Мои властолюбцы не имеют ни гения, ни даже инициативы, это скорее одержимые, это – властолюбцы маниаки, и притом не столько трагические герои, сколько страстотерпцы.
Их властность определяется одной идеей – нравственного порядка. Войдя в них извне и уже готовая, в виде слов, эта идея мало-помалу выжигает из их сердец все, что ей в помеху, чтобы через самого человека стать кошмаром и наваждением для его окружающих.
Меня интересуют Бранды, люди с широкими плечами и узкими душами, люди, для которых нет смены горизонтов, потому что неподвижная волчья шея раз навсегда ограничила для них мир полем их собственного зрения.
Этих людей, наверное, не выбивал ни из какой скалы Посейдон, но зато их на славу стачал сапожник, дивно пригнав каждого Бранда по его колодке.
Я сказал идея, так как у меня не было другого столь же полного словИннокентий Федорович Анненскийа, но магической формуле Бранда далеко до нравственной идеи, которая всего чаще с таким трудом вырастает в душе человека, сначала перепутываясь с другими и пробивая, наконец, их гущу.
У Бранда не идея, у него формула, написанная на орифламме:[1] читайте и поучайтесь. «Будь цельным. Не надо половинчатости. Да или нет».
Получил свою формулу Бранд по наитию, ибо так хотел бог, его избравший.
Но формула – не идея. В идее, пока она жива, т. с. пока она – идея, неизменно вибрирует и взрастившее ее сомнение – возражения осилены, но они не убиты.
Идея слушает врага и готова даже с ним спорить. Ее триумф не где-то позади, а всегда далеко перед нею. Идея его не видит, она только предчувствует свой триумф.
Наоборот, орифламма – саркастична и непреклонна: она требует.
Сомнения и протест могут вызвать в ней лишь негодование, в лучшем случае – брезгливое сожаление. А весь блеск триумфа переживается ею бессменно, потому что он весь тут же, в золотом солнце самого знамени.

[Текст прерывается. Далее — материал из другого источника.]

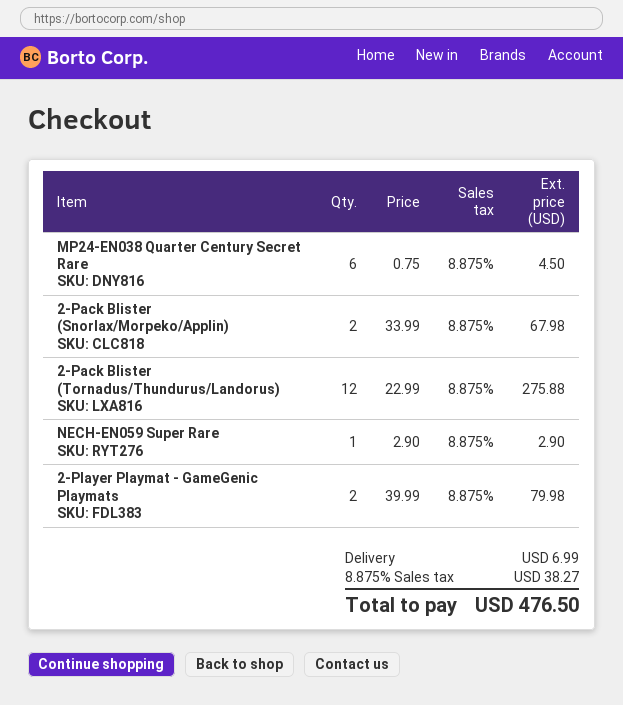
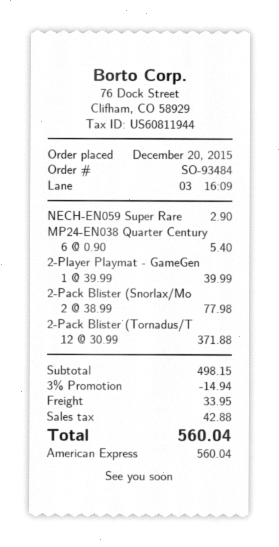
MP24-EN038 Quarter Century Secret Rare: 6 x 0.75 = 4.50 -> 6 x 0.90 = 5.40
2-Pack Blister (Snorlax/Morpeko/Applin): 2 x 33.99 = 67.98 -> 2 x 38.99 = 77.98
2-Pack Blister (Tornadus/Thundurus/Landorus): 12 x 22.99 = 275.88 -> 12 x 30.99 = 371.88
2-Player Playmat - GameGenic Playmats: 2 x 39.99 = 79.98 -> 1 x 39.99 = 39.99
discount: none -> 3% = 14.94
shipping: 6.99 -> 33.95
tax: 38.27 -> 42.88
total: 476.50 -> 560.04

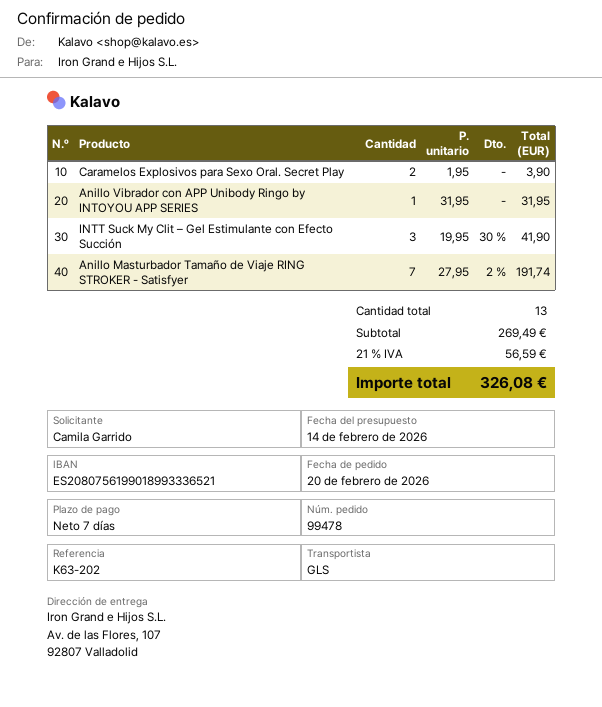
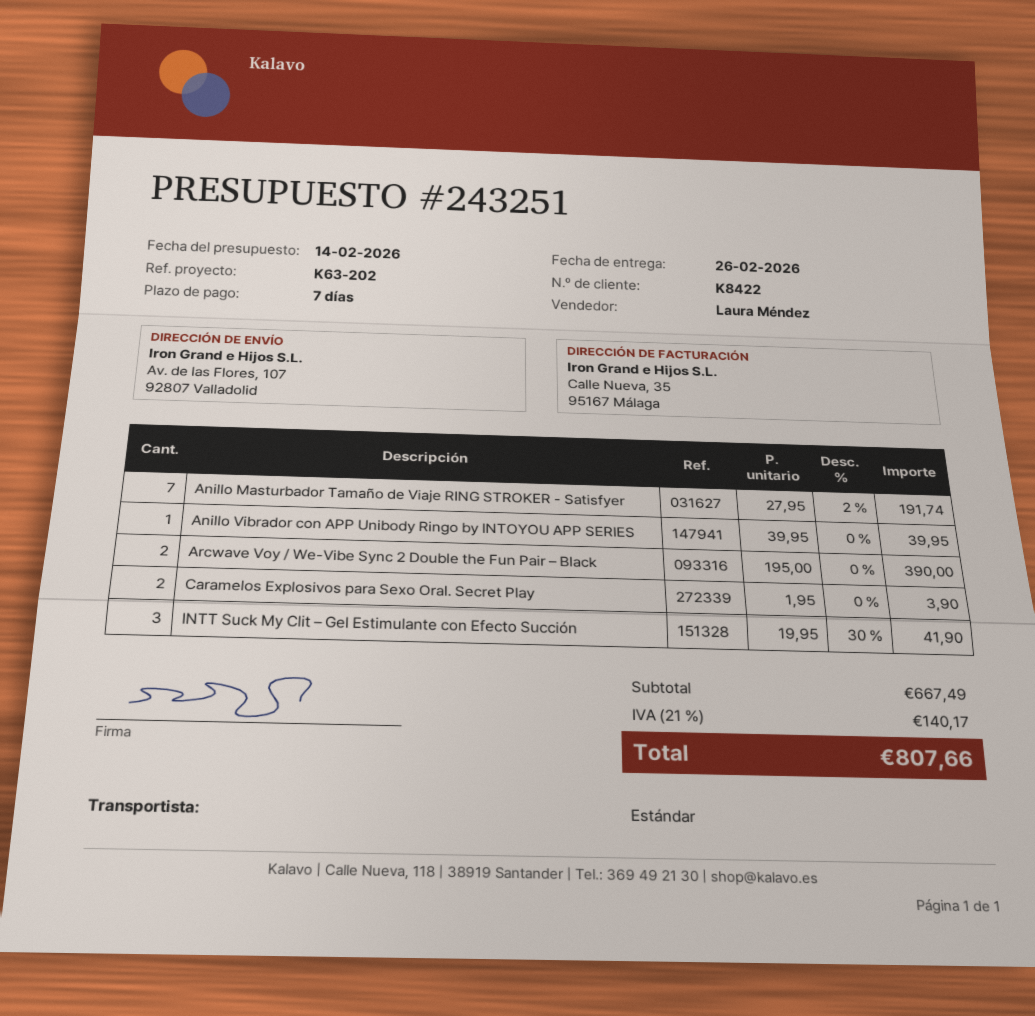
shipping method: GLS -> standard
Anillo Vibrador con APP Unibody Ringo by INTOYOU APP SERIES: 1 x 31.95 = 31.95 -> 1 x 39.95 = 39.95
Arcwave Voy / We-Vibe Sync 2 Double the Fun Pair – Black: none -> 2 x 195.00 = 390.00
subtotal: 269.49 -> 667.49
tax: 21% = 56.59 -> 21% = 140.17
total: 326.08 -> 807.66

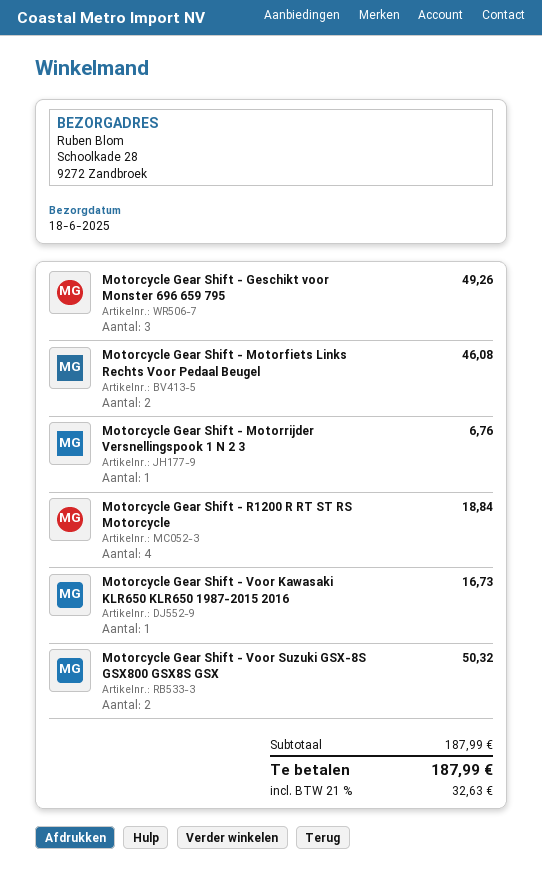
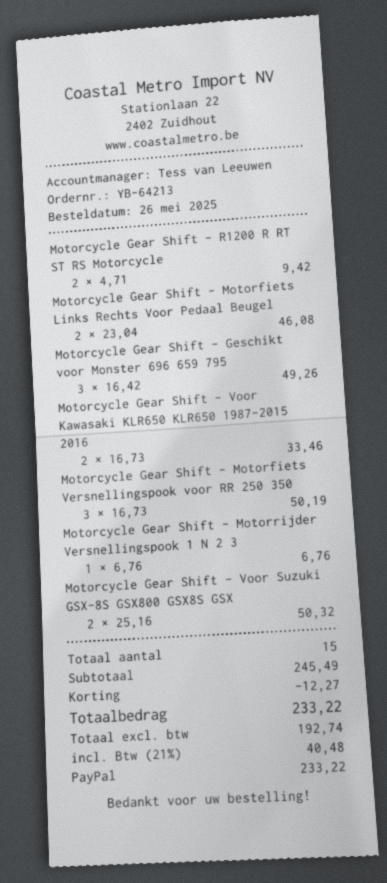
Motorcycle Gear Shift - R1200 R RT ST RS Motorcycle: 4 for 18.84 -> 2 for 9.42
Motorcycle Gear Shift - Voor Kawasaki KLR650 KLR650 1987-2015 2016: 1 for 16.73 -> 2 for 33.46
Motorcycle Gear Shift - Motorfiets Versnellingspook voor RR 250 350: none -> 3 for 50.19
subtotal: 187.99 -> 245.49
discount: none -> 12.27
tax: 21% = 32.63 -> 21% = 40.48
total: 187.99 -> 233.22

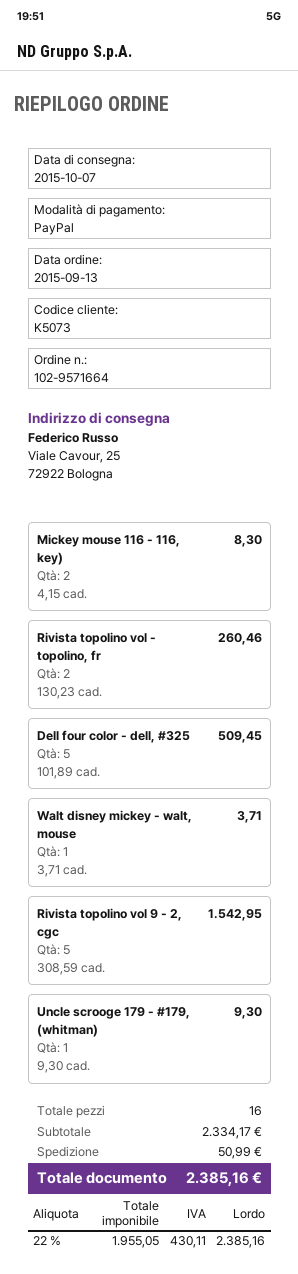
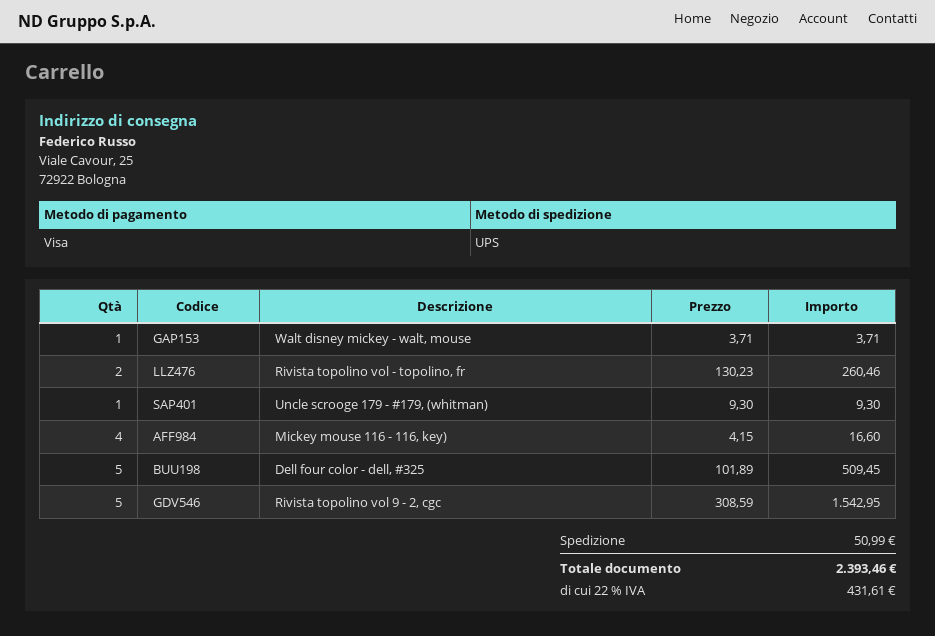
payment method: PayPal -> Visa
Mickey mouse 116 - 116, key): 2 x 4.15 = 8.30 -> 4 x 4.15 = 16.60
tax: 22% = 430.11 -> 22% = 431.61
total: 2385.16 -> 2393.46

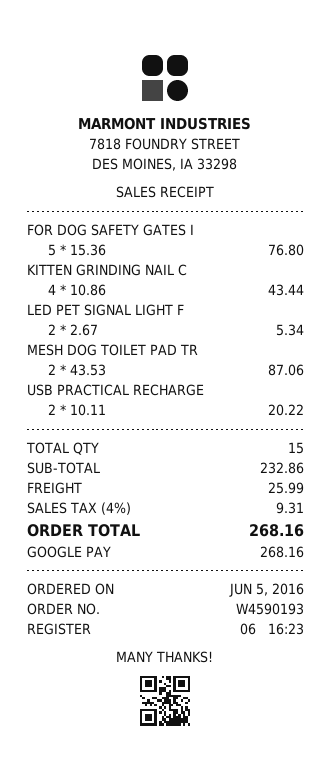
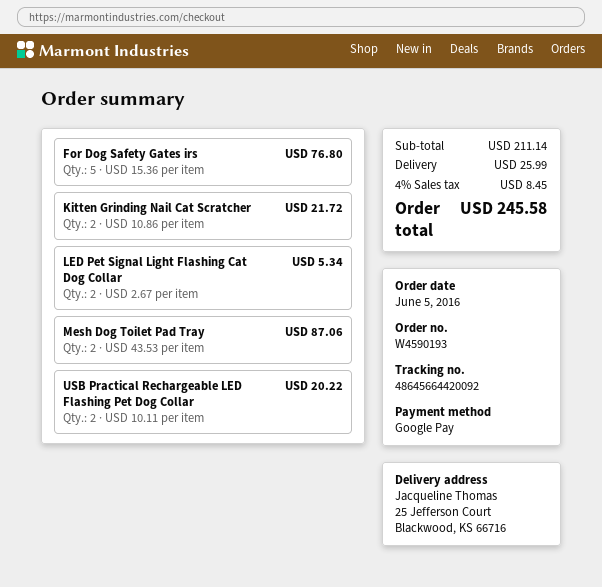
KITTEN GRINDING NAIL C: 4 x 10.86 = 43.44 -> 2 x 10.86 = 21.72
subtotal: 232.86 -> 211.14
tax: 4% = 9.31 -> 4% = 8.45
total: 268.16 -> 245.58

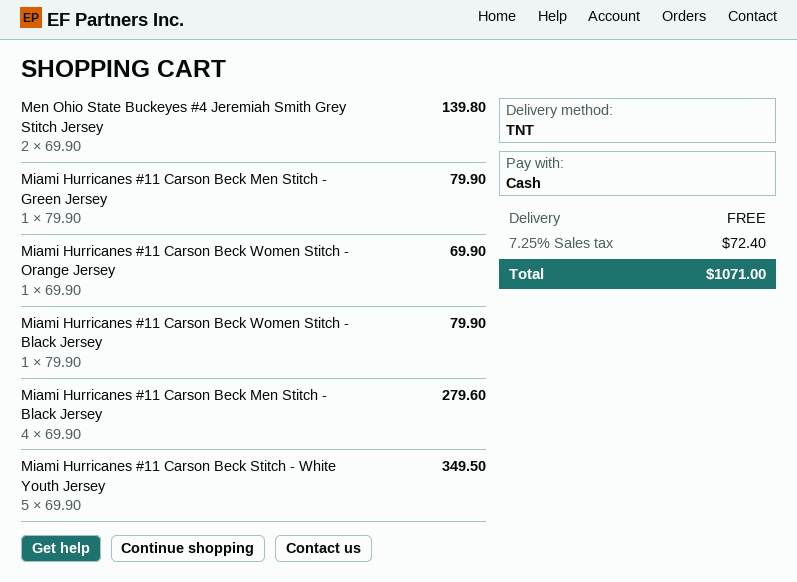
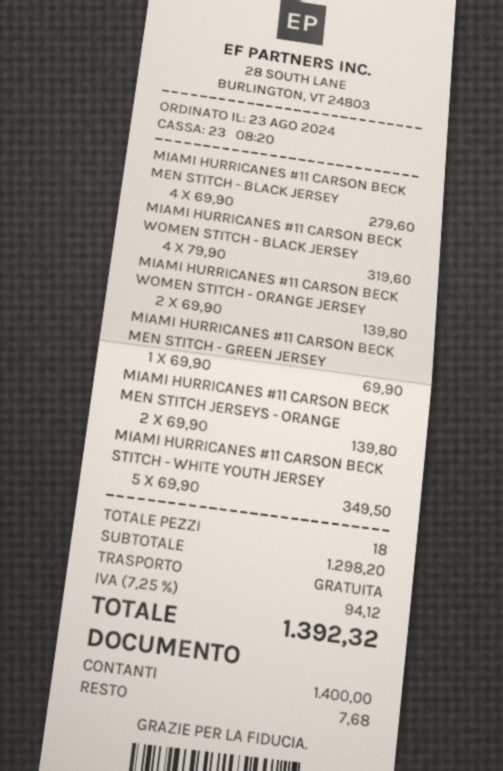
Men Ohio State Buckeyes #4 Jeremiah Smith Grey Stitch Jersey: 2 x 69.90 = 139.80 -> none
Miami Hurricanes #11 Carson Beck Men Stitch - Green Jersey: 1 x 79.90 = 79.90 -> 1 x 69.90 = 69.90
Miami Hurricanes #11 Carson Beck Women Stitch - Orange Jersey: 1 x 69.90 = 69.90 -> 2 x 69.90 = 139.80
Miami Hurricanes #11 Carson Beck Women Stitch - Black Jersey: 1 x 79.90 = 79.90 -> 4 x 79.90 = 319.60
MIAMI HURRICANES #11 CARSON BECK MEN STITCH JERSEYS - ORANGE: none -> 2 x 69.90 = 139.80
tax: 7.25% = 72.40 -> 7.25% = 94.12
total: 1071.00 -> 1392.32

Вы скажете, ибсеновский Бранд страдает. Но что же из этого и кто же – в поэзии особенно – не страдает? Если у вас умрет ребенок, еще не умевший говорить, то вы будете не только несчастны, а пришиблены его смертью, и будь вы решительно ни при чем в самом случае смерти, вы все же не так-то скоро справитесь с угрызениями своей потревоженной совести. А Бранд – ведь он даже не считает себя убийцей. Библейская формула дала ему Авраама, Исаака и Иегову[2] – и таким образом сняла у него с души все, что заставляет нас мучиться, бессмыслицу факта. Цель найдена – он, Бранд, принес жертву. Он избранник, и этим все сказано. Бранд не вынашивал своей формулы, и именно потому, что эта формула далась ему слишком рано и даром и что она все-таки ему чужая, пусть после ставшая даже мучительной, – Бранды так всегда нетерпимы к людям.
Истинно терпим стану я, лишь когда на горьком опыте, стезей ошибок и падений, и главное – бесповоротно, я сознаю, что я вовсе не я, а только один из них, один из них и больше ничего. Любовь к людям не рождается с нами, она вовсе не одно из капризных настроений и уж менее всего дело темперамента.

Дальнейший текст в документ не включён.